Extracted entries:

-*-

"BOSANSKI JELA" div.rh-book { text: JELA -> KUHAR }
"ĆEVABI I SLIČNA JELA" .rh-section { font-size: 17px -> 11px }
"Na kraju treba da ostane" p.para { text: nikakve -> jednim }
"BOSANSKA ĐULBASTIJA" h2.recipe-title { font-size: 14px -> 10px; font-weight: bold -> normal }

-*-

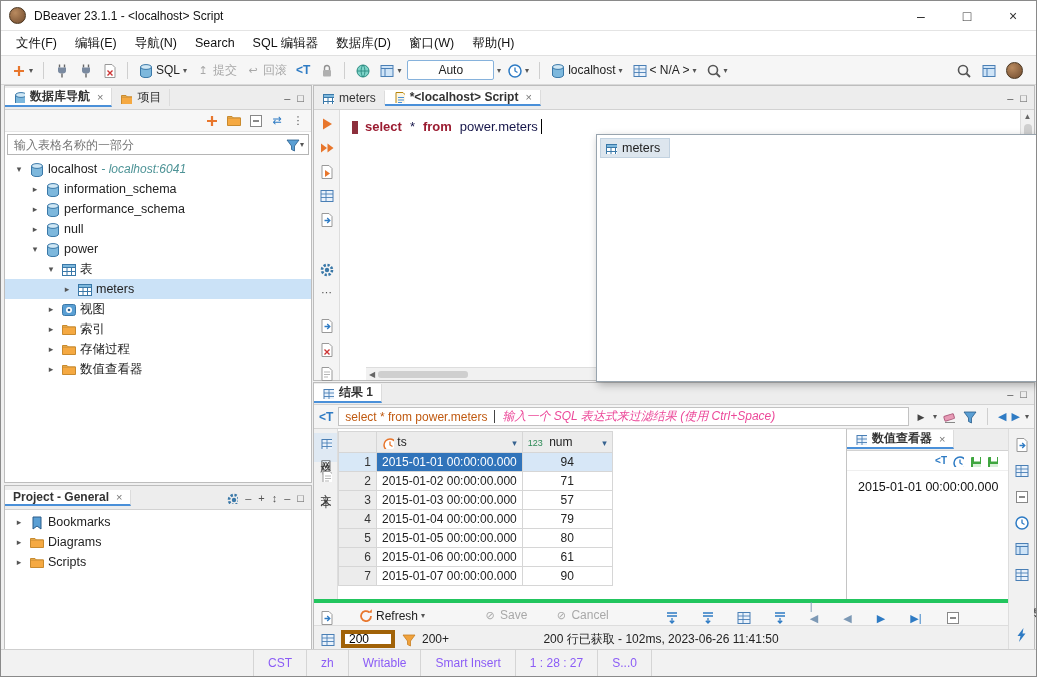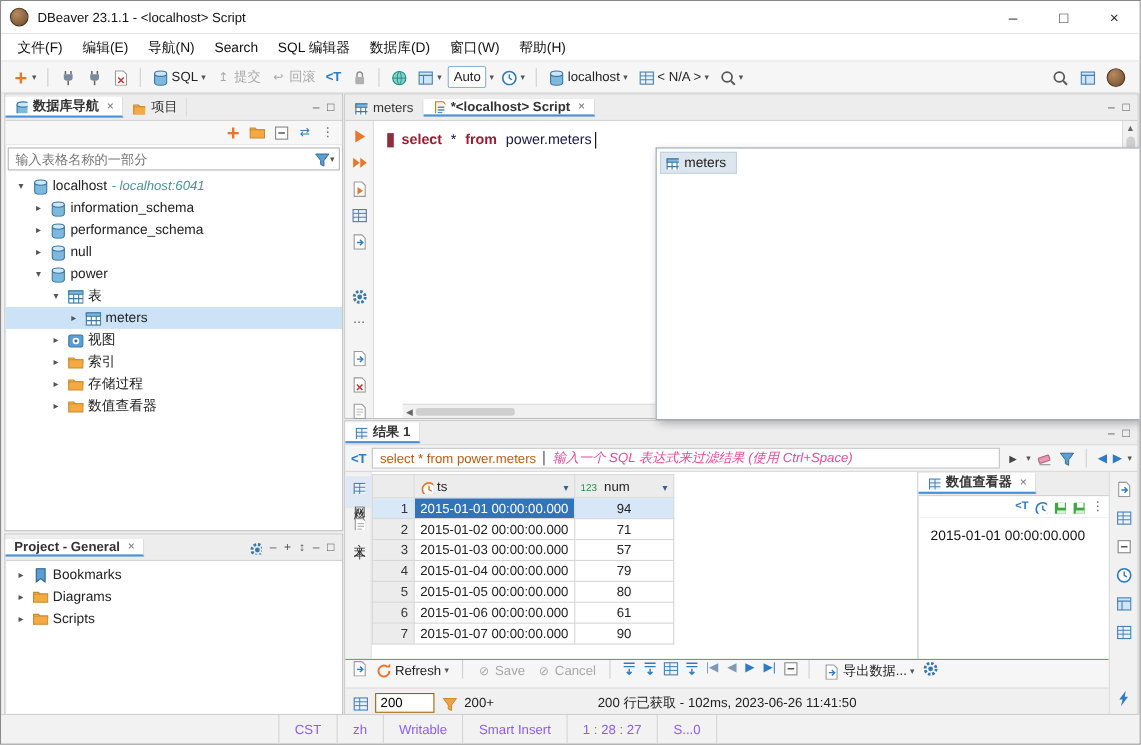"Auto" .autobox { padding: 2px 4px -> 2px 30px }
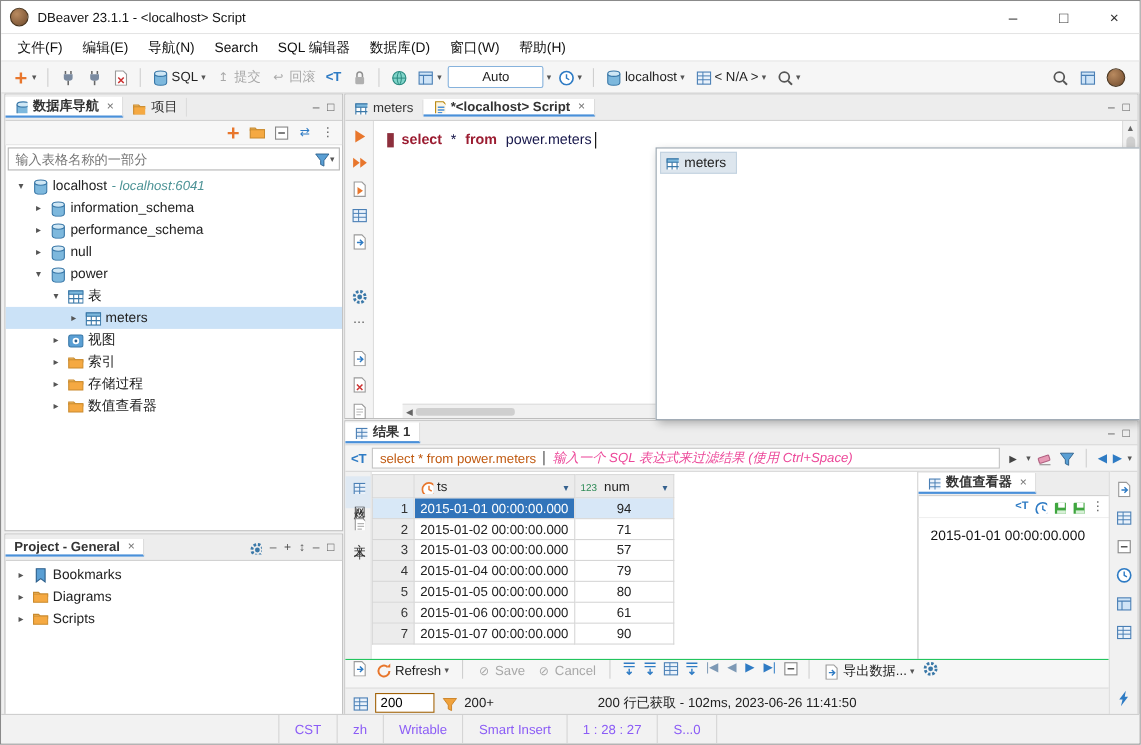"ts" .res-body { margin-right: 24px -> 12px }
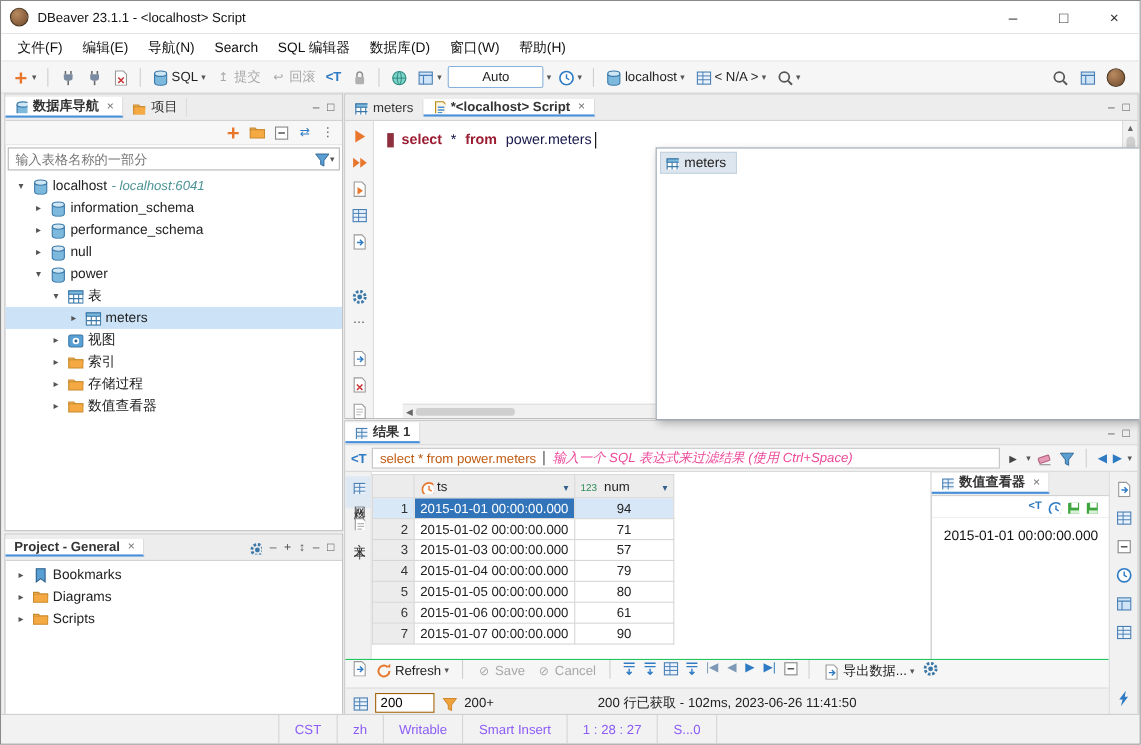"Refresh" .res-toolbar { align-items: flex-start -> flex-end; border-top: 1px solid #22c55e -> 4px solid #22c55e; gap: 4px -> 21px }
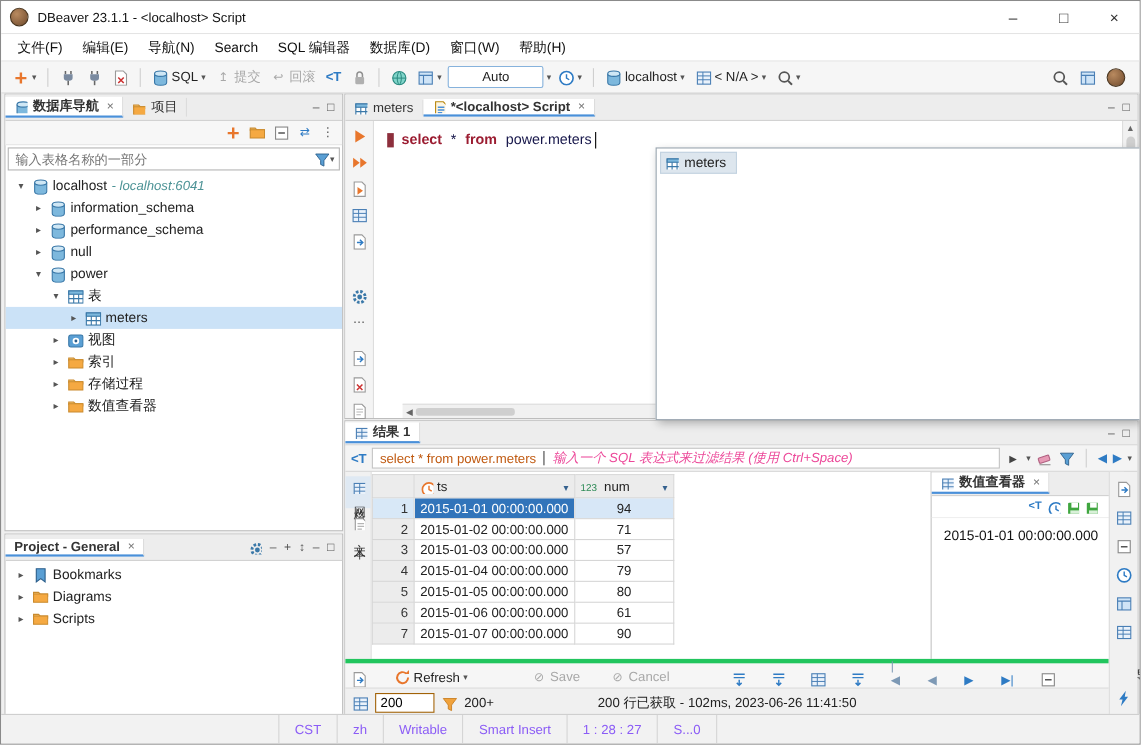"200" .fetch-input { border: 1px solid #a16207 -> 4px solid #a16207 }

-*-

Activity:
If a line of the entries holds the word "size", copy it out.

Response below:
"ĆEVABI I SLIČNA JELA" .rh-section { font-size: 17px -> 11px }
"BOSANSKA ĐULBASTIJA" h2.recipe-title { font-size: 14px -> 10px; font-weight: bold -> normal }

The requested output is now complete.